Let N is the number of Chembl lines.
Let M is the number of Dict lines.
The time complexity is O(s*N*M), s can be thought a constant number, which is 30 approximate.
When N = 1.5m, M = 0.2m and s = 30, the bigO is 900b approximate.
The main method is the execute() in InChi.java.
3.1 how to run the test:
3.1.1 how to run
# mvn test
3.1.2 InChiTest: testing the performance
3.1.3 BoyerMooreTest: testing the BM algorithm.
3.1.4 UtilsTest: testing some util tools.
3.2 I selected 1 group data.
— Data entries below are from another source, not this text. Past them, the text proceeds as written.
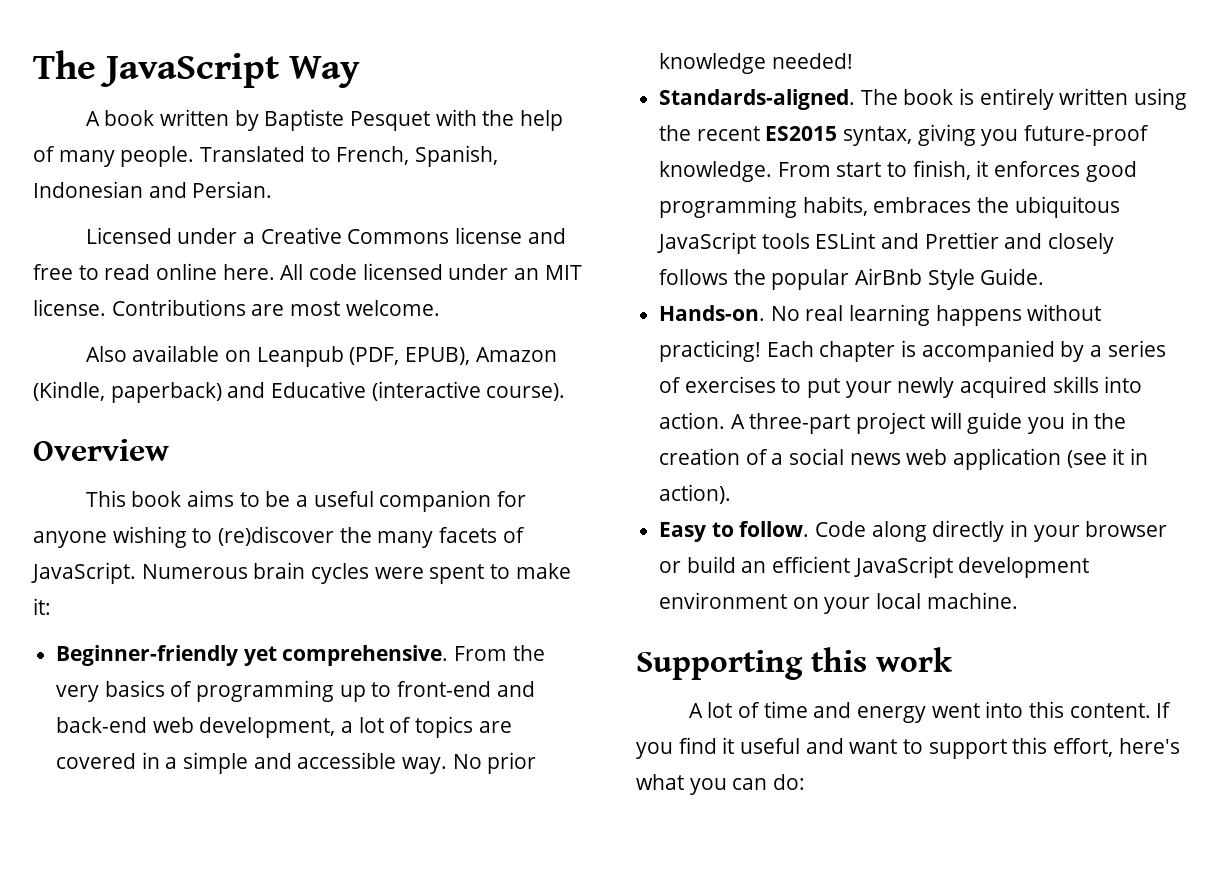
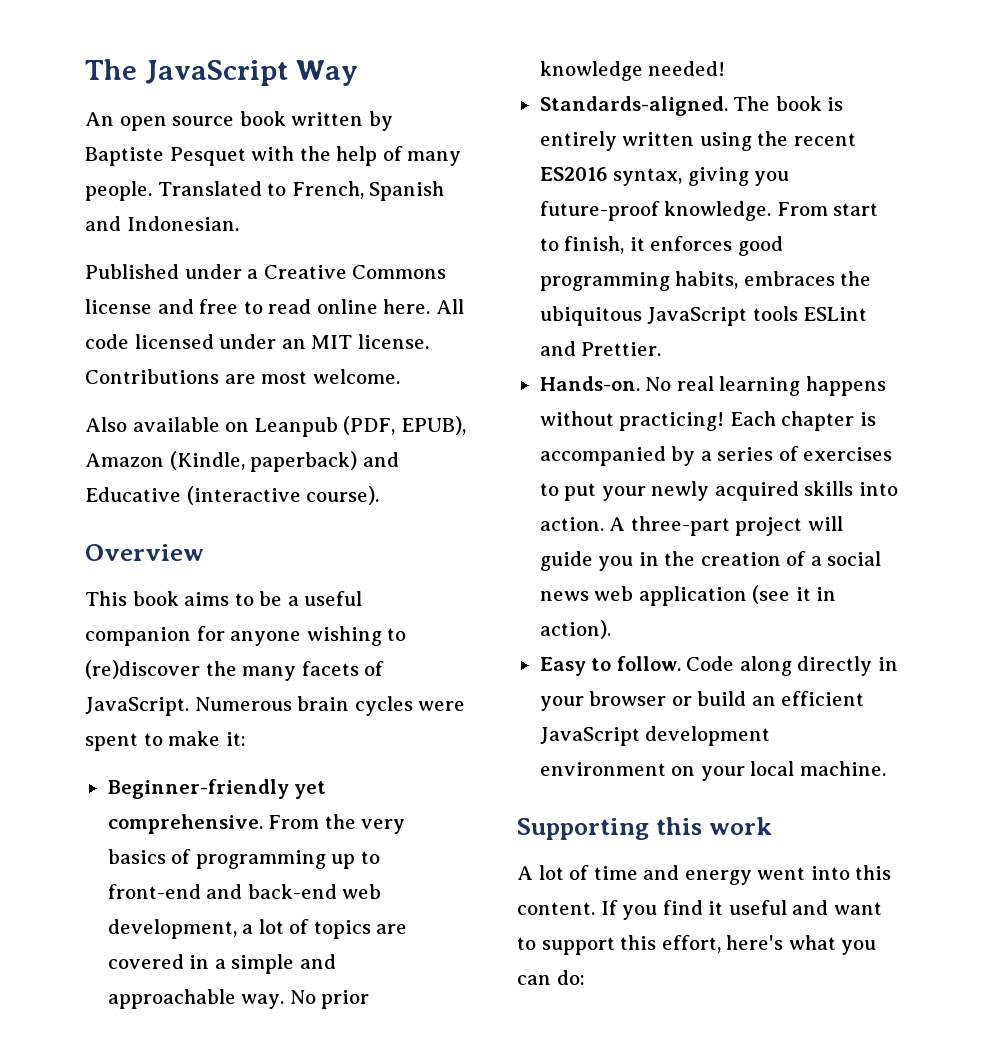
[85,111,100,126] A -> [85,112,235,131] An open source
[415,145,499,167] [33,181,273,198] [85,227,172,244] Spanish, Indonesian and Persian. // Licensed -> [369,181,445,201] [85,216,239,231] [85,264,179,279] Spanish and Indonesian. // Published
[297,752,397,769] accessible -> [107,989,236,1009] approachable
[765,126,838,141] ES2015 -> [539,167,608,181] ES2016
[924,232,1115,254] [659,268,1045,290] Prettier and closely follows the popular AirBnb Style Guide. -> [581,342,662,356] Prettier.

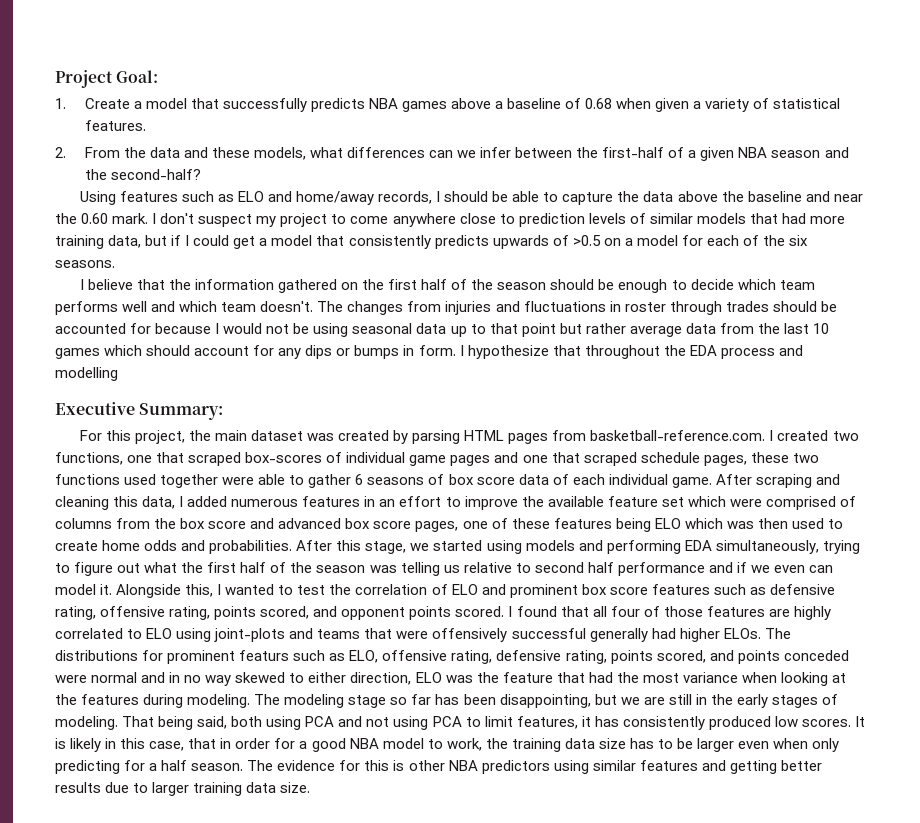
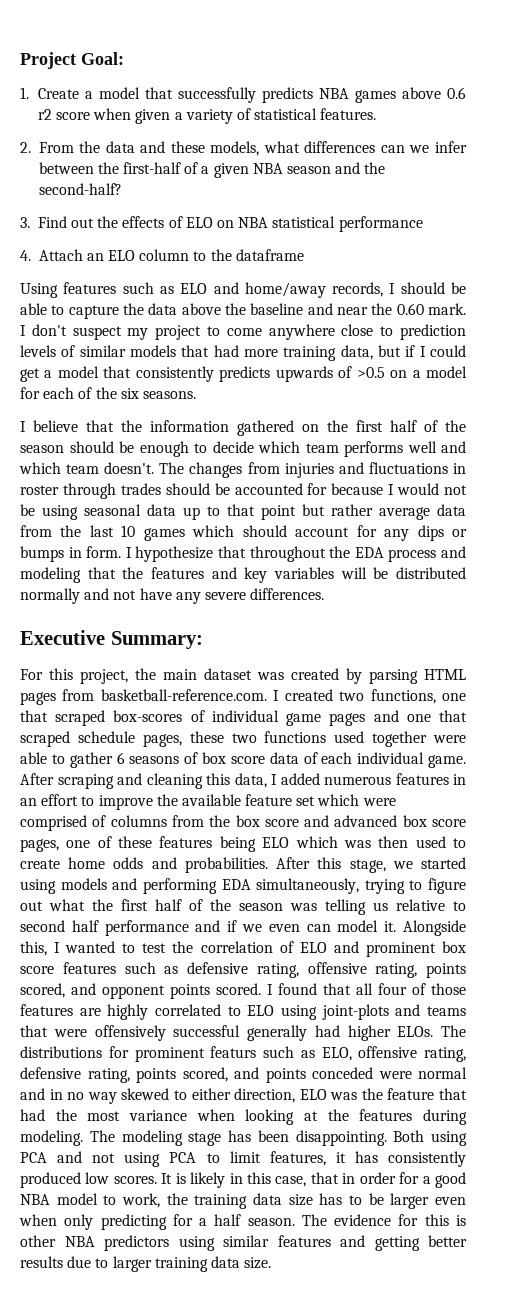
[495,98,613,109] a baseline of 0.68 -> [447,87,467,99] [37,109,91,120] 0.6 r2 score
(201, 174) none -> [20,216,423,232] [20,249,304,261] // 3. Find out the effects of ELO on NBA statistical performance // 4. Attach an ELO column to the dataframe
[55,367,118,381] modelling -> [20,567,466,583] [20,588,325,604] modeling that the features and key variables will be distributed normally and not have any severe differences.
[390,694,838,708] [55,716,263,730] so far has been disappointing, but we are still in the early stages of modeling. That being said, both -> [228,1130,425,1146] has been disappointing. Both

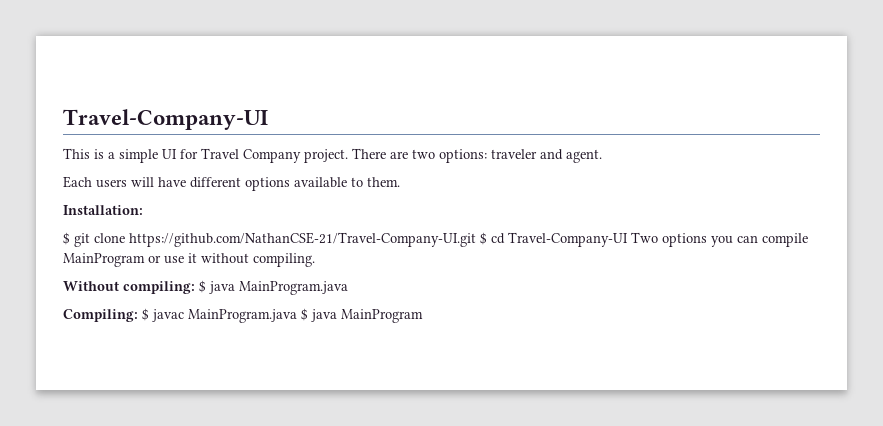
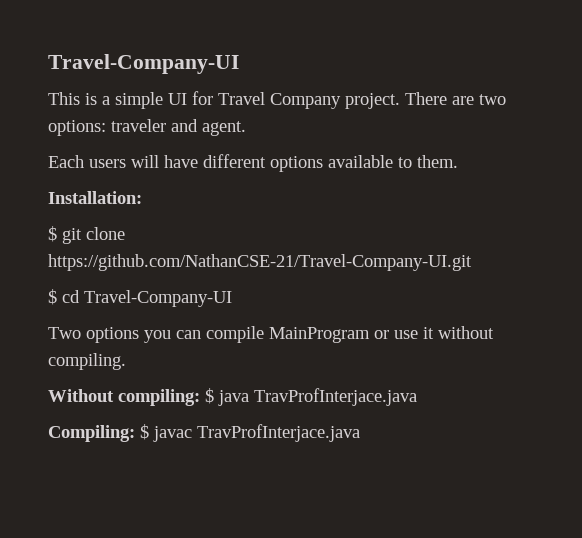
(476, 239) none -> (472, 262) //
(628, 239) none -> (232, 298) //
[239,281,348,295] MainProgram.java -> [254,388,417,406] TravProfInterjace.java
[188,308,423,323] MainProgram.java $ java MainProgram -> [197,424,360,442] TravProfInterjace.java

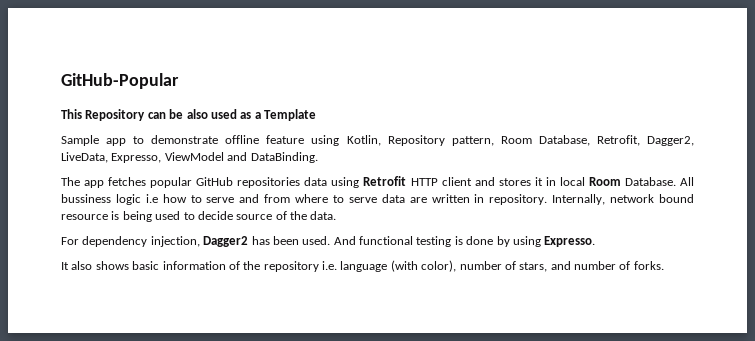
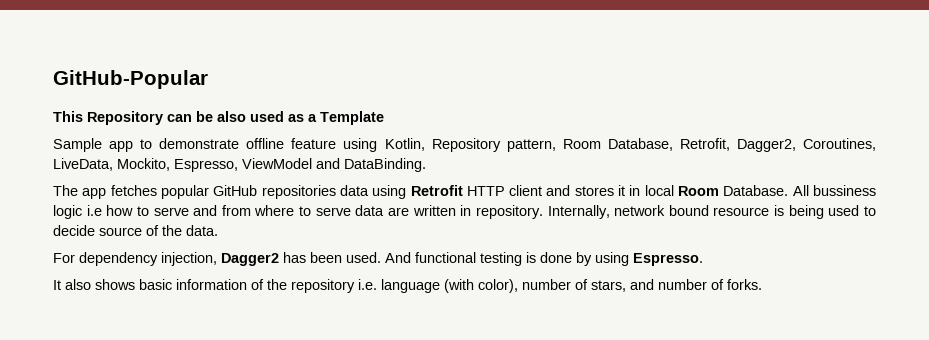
[61,152,162,163] LiveData, Expresso, -> [802,138,876,151] [53,158,238,172] Coroutines, LiveData, Mockito, Espresso,
[544,236,596,247] Expresso. -> [633,253,703,266] Espresso.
The data is in the test directory.
n is the number of Chembl. m is the number of words.
QYYCFCXQJFGQJQ-NBEYISGCSA-N, QYYCFCXQJFGQJQ, CHEMBL100991
QFKHZABETHFMHQ-MBFMUOJQSA-N, ABET, CHEMBL101684
ABOSKNBFTLZPNO-UHFFFAOYSA-N, ABOS, CHEMBL102581
HCABSDMEPTYQBN-HOTGVXAUSA-N, ABS, CHEMBL100147
VGWABONFQSJGCE-JYNPSLGESA-M, ABO, CHEMBL100188
QPWYZQIIZHEABR-IRWQIABSSA-N, ABS, CHEMBL100429
KGSOKXYVAASSHW-UHFFFAOYSA-N, AAS, CHEMBL100490
VMDPKVPTUTUSNH-SZABORAWSA-N, ABO, CHEMBL10059
PVZJYXVABSUAGS-UHFFFAOYSA-N, ABS, CHEMBL101154
WYGWAASOIXQQJK-UHFFFAOYSA-N, AAS, CHEMBL101289
n = 4000 , m = 1000, time: 1151
The cost obeys our analysis approximately.
4.1 Downloading data
4.2 Loading dict data.
4.3 Loading inchi data.
4.4 Computing.
4.5 Printing the result.